Dia langsung bersujud kepadaku dan memohon maaf, "Aku minta maaf, aku benar-benar tidak sengaja mendengar pembicaraan kalian. Aku mohon! Maafkan aku!" Ucapnya sambil meringis kesakitan.
Jadi benar dugaanku ... Tidak salah lagi sampai aku melihat dia yang seperti ini. Dia adalah korban bullying di masa lalu sampai akhirnya aku mengubah sekolah ini menjadi sekolah yang seharusnya. Pantas saja saat itu penampilannya yang culun berubah menjadi gadis cantik dan imut.
Aku benar-benar tidak menyangka hal ini terjadi pada gadis sepertinya. Aku mulai berpikir jauh ke kehidupan pertamaku, yang dimana aku telah membuat sekolah menjadi sangat kacau dan liar karena ulahku. Aku tidak bisa membayangkannya bagaimana dia bisa hidup saat itu, aku benar-benar telah membuat banyak orang tidak bersalah menderita.
Aku menyuruh Miller pulang duluan dan meninggalkan kami berdua. Setelah itu aku segera mengangkat tubuh Shania dan menggendongnya di pangkuanku. Kemudian aku memeluknya dengan begitu erat dan tak ku sangka aku menangis untuknya..
"Kau tidak perlu minta maaf, akulah yang salah. Tolong jangan menangis lagi, dan tolong maafkan aku" ucapku sambil menangis dengan deras untuknya.

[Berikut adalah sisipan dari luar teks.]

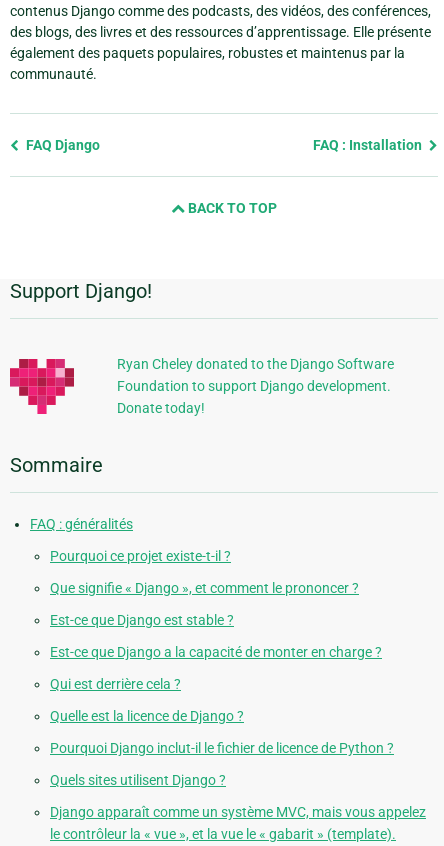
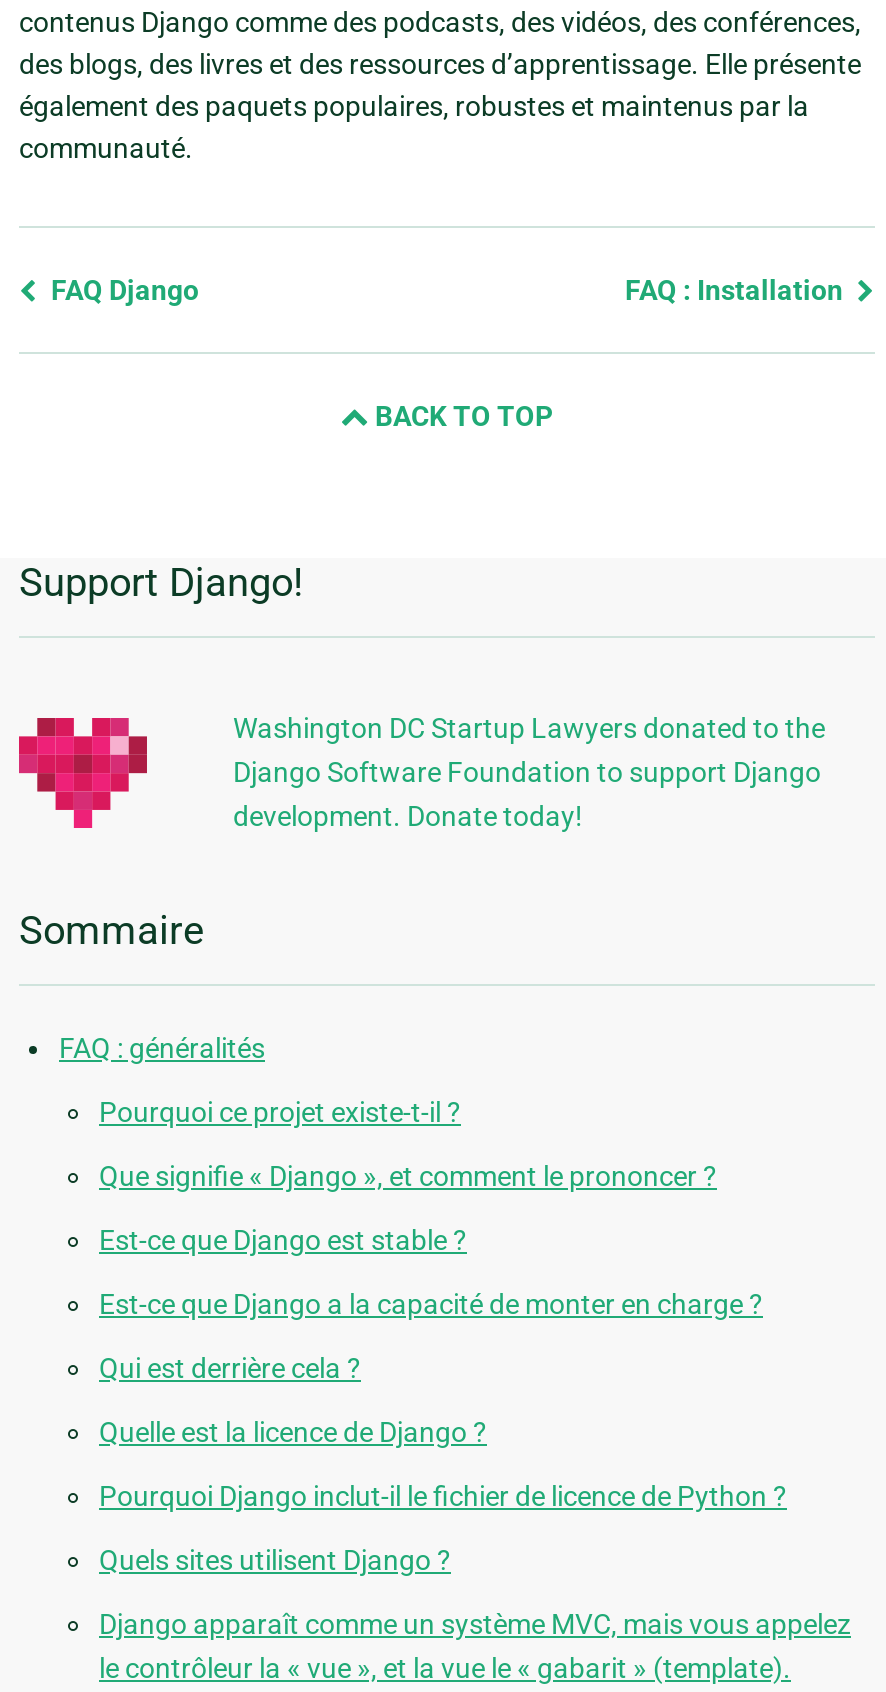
[117,356,394,416] Ryan Cheley donated to the Django Software | Foundation to support Django development. | Donate today! -> [233,712,825,832] Washington DC Startup Lawyers donated to the | Django Software Foundation to support Django | development. Donate today!

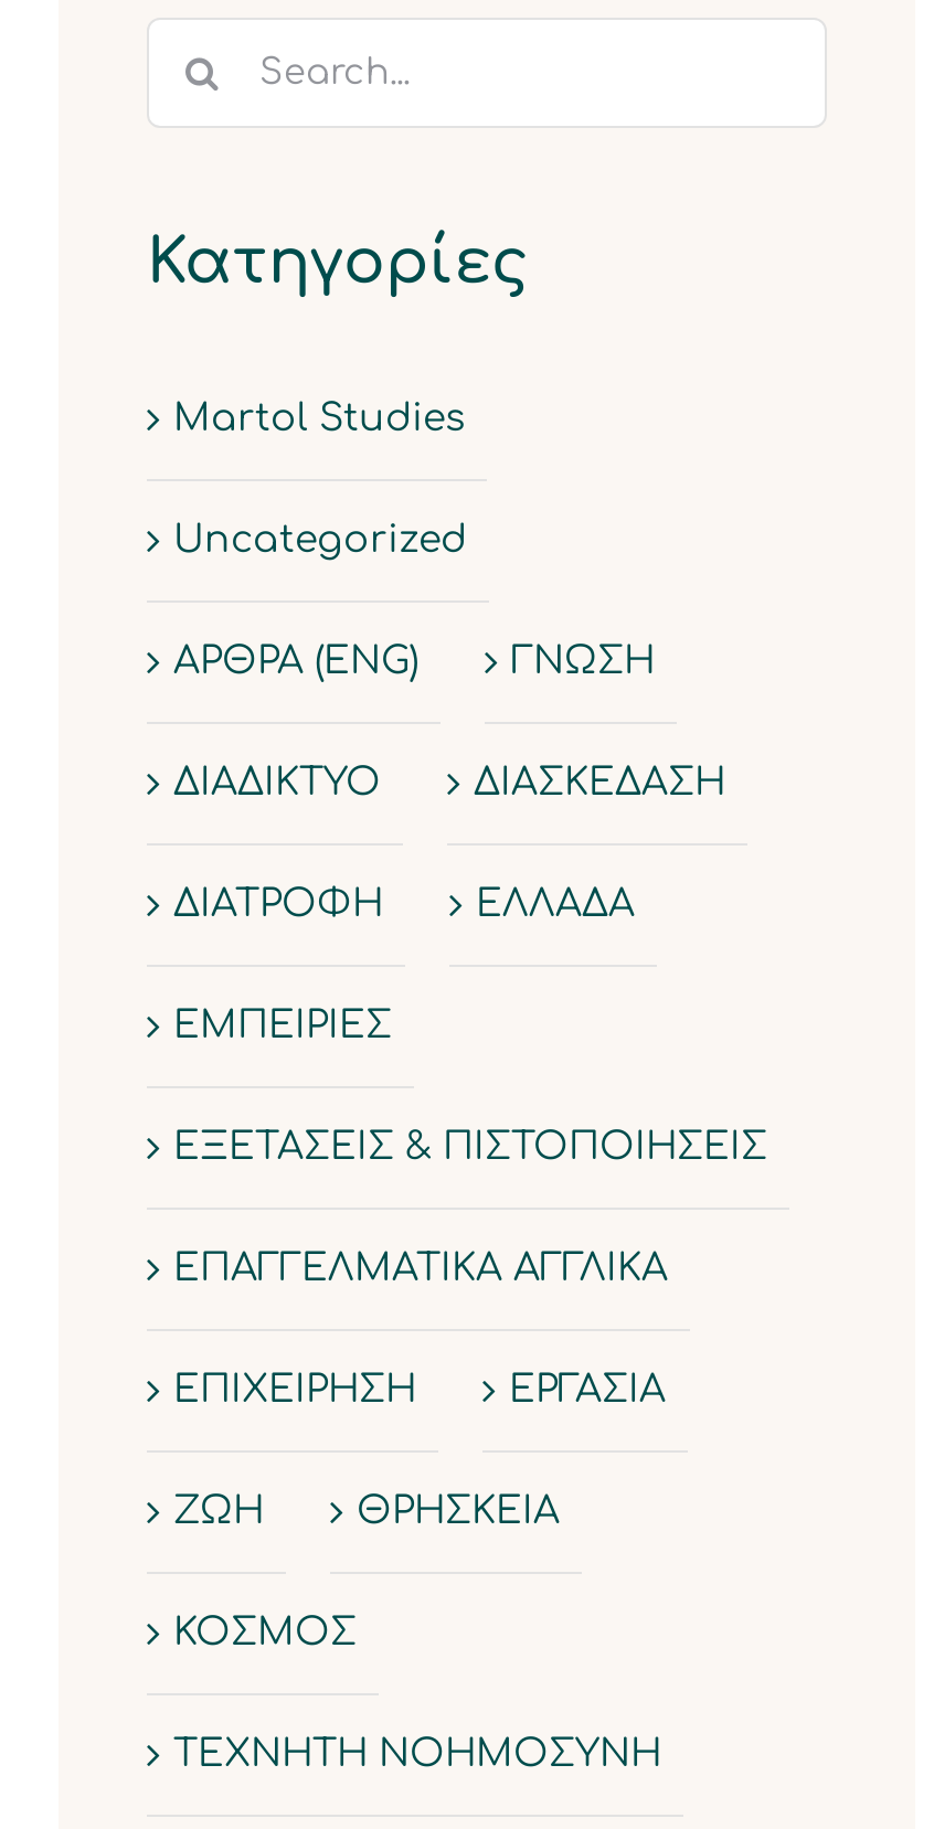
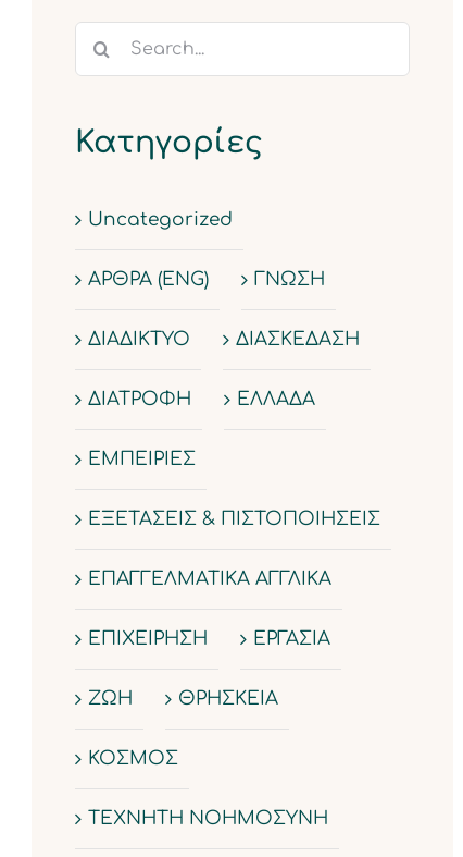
[173,397,465,439] Martol Studies -> none

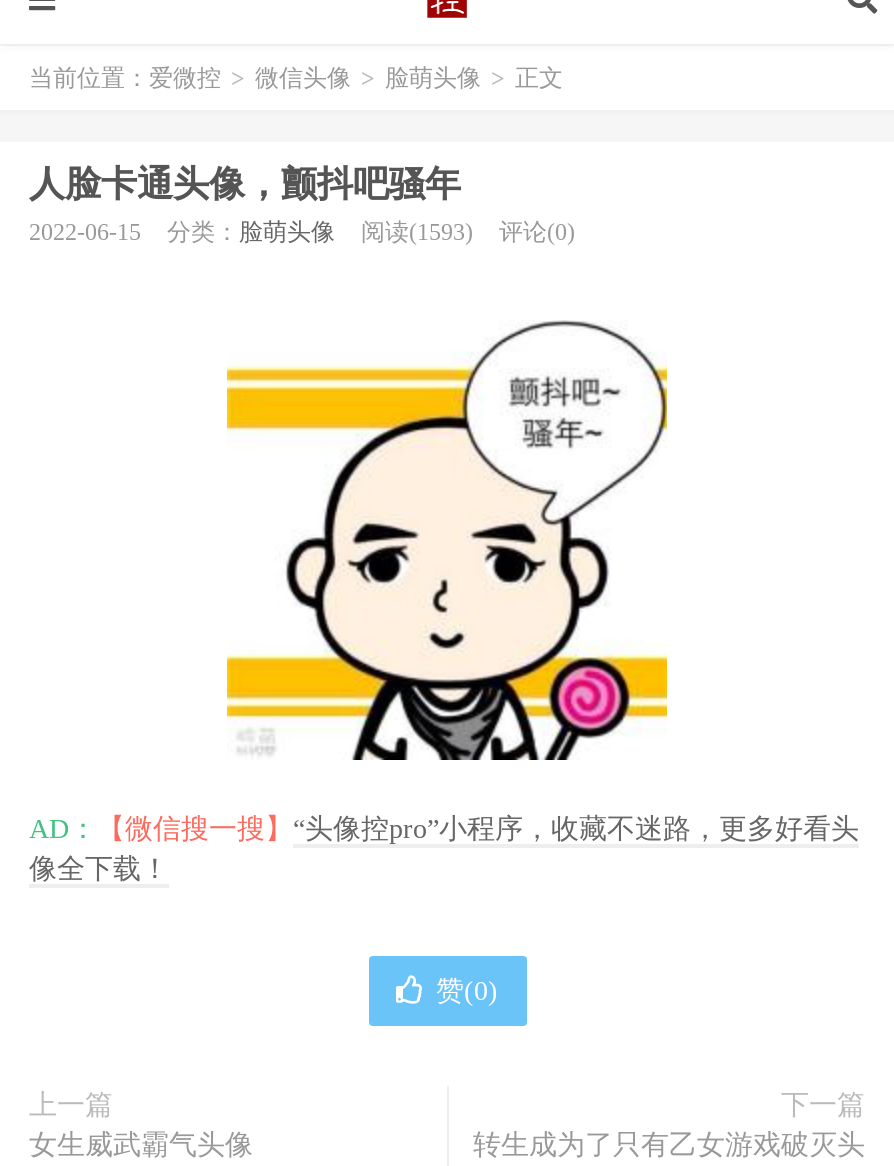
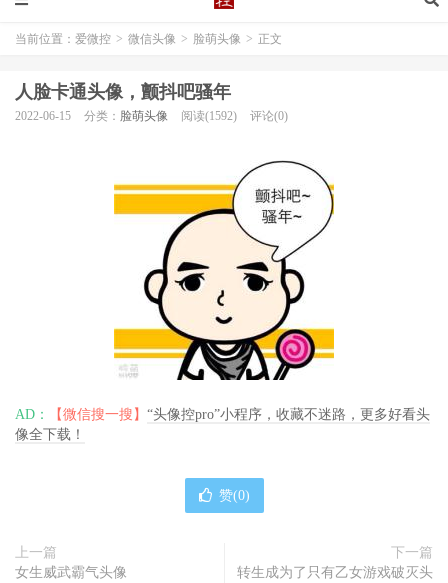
[29,218,575,246] 2022-06-15 分类：脸萌头像 阅读(1593) 评论(0) -> [15,109,288,123] 2022-06-15 分类：脸萌头像 阅读(1592) 评论(0)

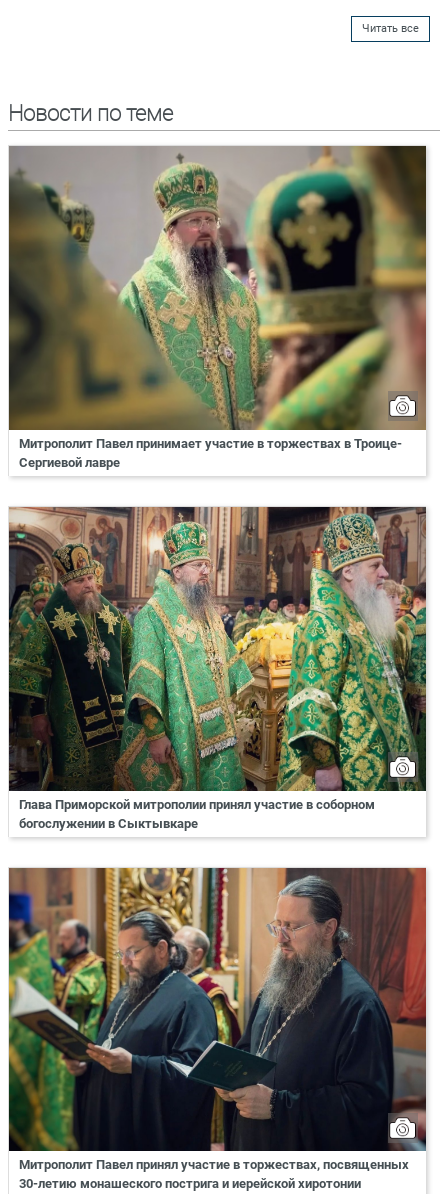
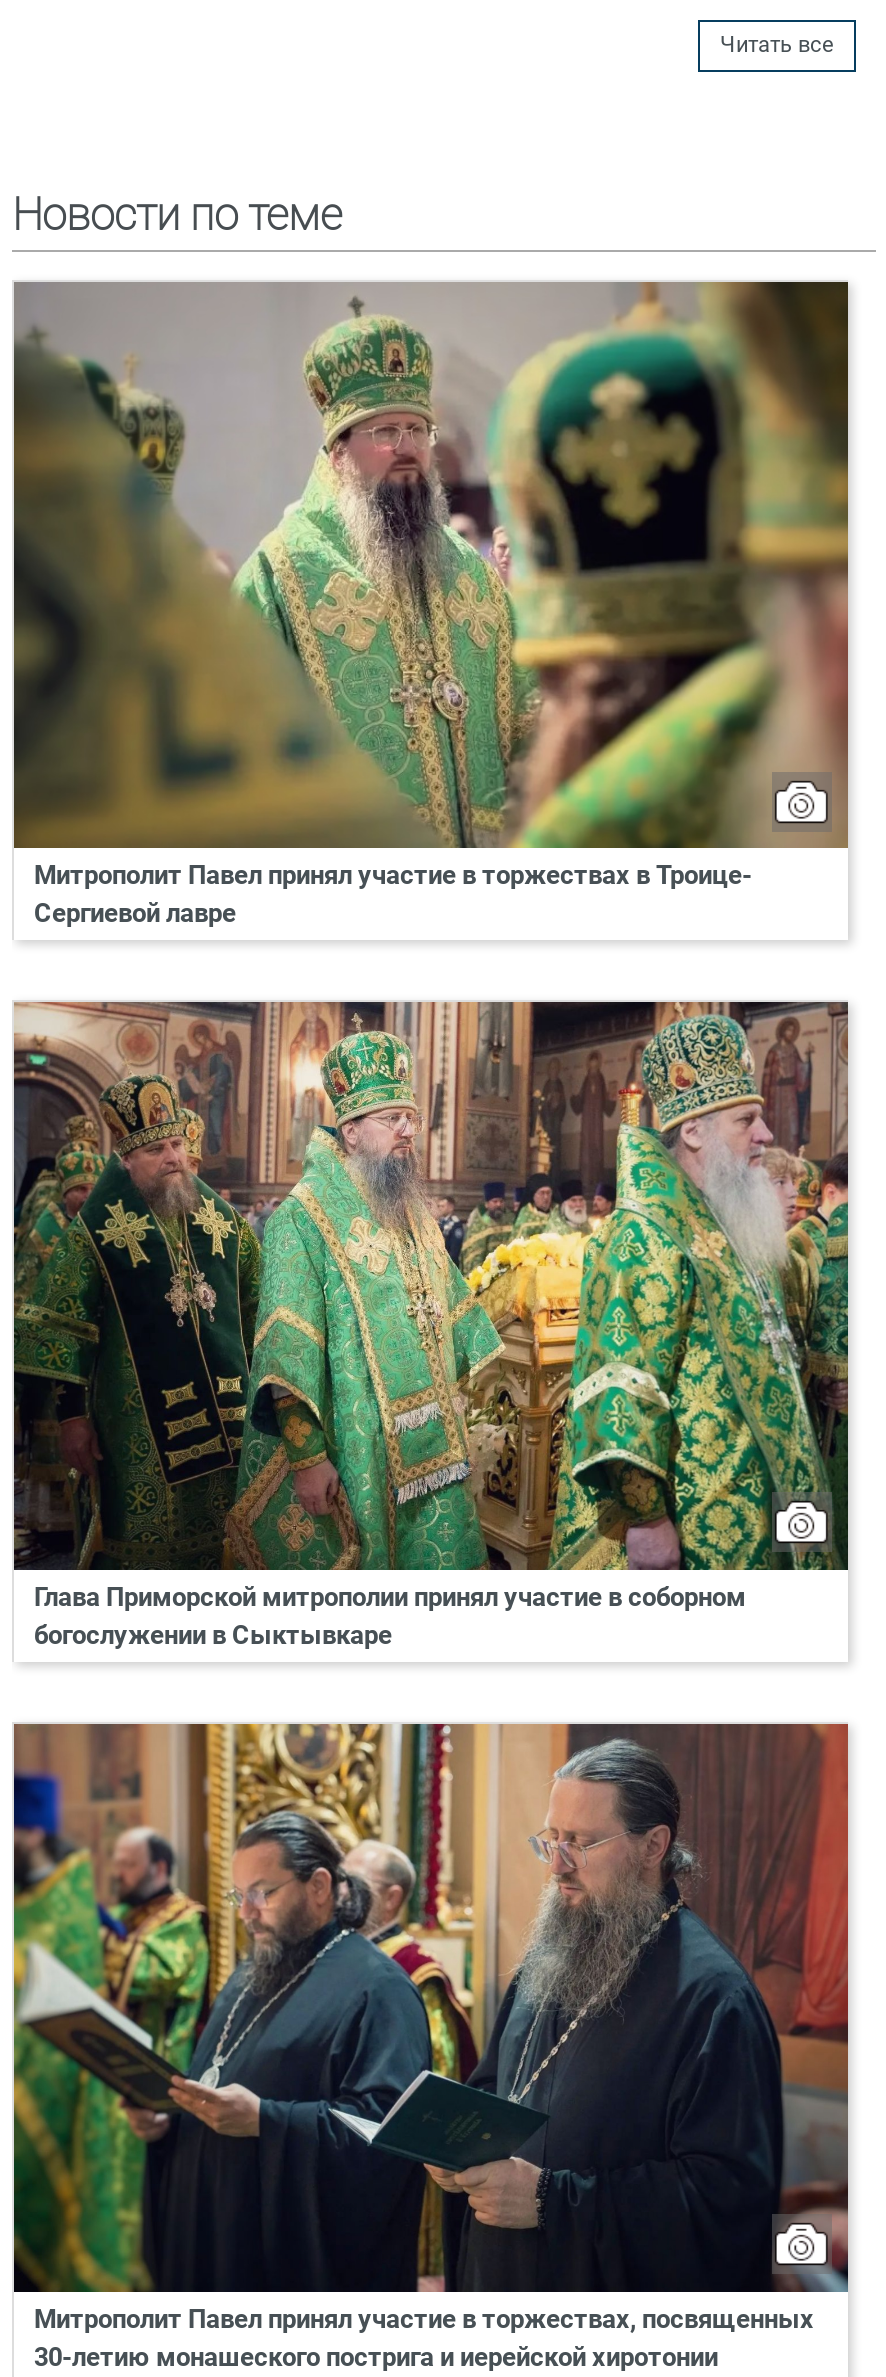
[19,436,402,451] Митрополит Павел принимает участие в торжествах в Троице- -> [34,861,752,891] Митрополит Павел принял участие в торжествах в Троице-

Wajah Shania terlihat terkejut dan dia tidak bisa berkata apa-apa, dia benar-benar sangat terkejut dan kebingungan. Aku jadi lebih mengerti kenapa saat sekolah ini menjadi damai, dia langsung mendekatiku dan sangat mencintaiku. Karena baginya, aku adalah penyelamat hidupnya.
Pasti hatinya sangat sakit dan terluka saat cintanya ditolak oleh seseorang yang baginya adalah penyelamat hidupnya atau seorang pahlawan untuknya. Bodohnya aku malah memilih memulai kembali waktu dan membiarkan dia hidup sendirian. Hatiku terasa sangat sakit seperti dikoyak-koyak oleh binatang buas.
Kemudian Shania memegang wajahku dengan tangannya yang penuh lebam itu. Sentuhannya terasa sangat lembut dan tangannya terasa sangat dingin sekali. Aku menatapnya dan dia juga menatapku, kemudian dengan tiba-tiba saja Shania mencium bibirku. Aku terkejut dan tidak tahu apa yang harus kulakukan, jadi aku membiarkan dia menciumku.
"Terima kasih ..." Ucapnya yang kemudian merengek dan menangis kencang.
Aku kembali memeluknya dengan erat agar dia lebih tenang. Tangisannya membuatku merasa semakin bersalah dan membuat hatiku tidak tenang. Kau seharusnya tidak perlu berterima kasih kepada orang sepertiku, aku adalah orang yang sangat buruk, Shania. Aku benar-benar orang yang memiliki masa lalu yang sangat buruk dan tak termaafkan.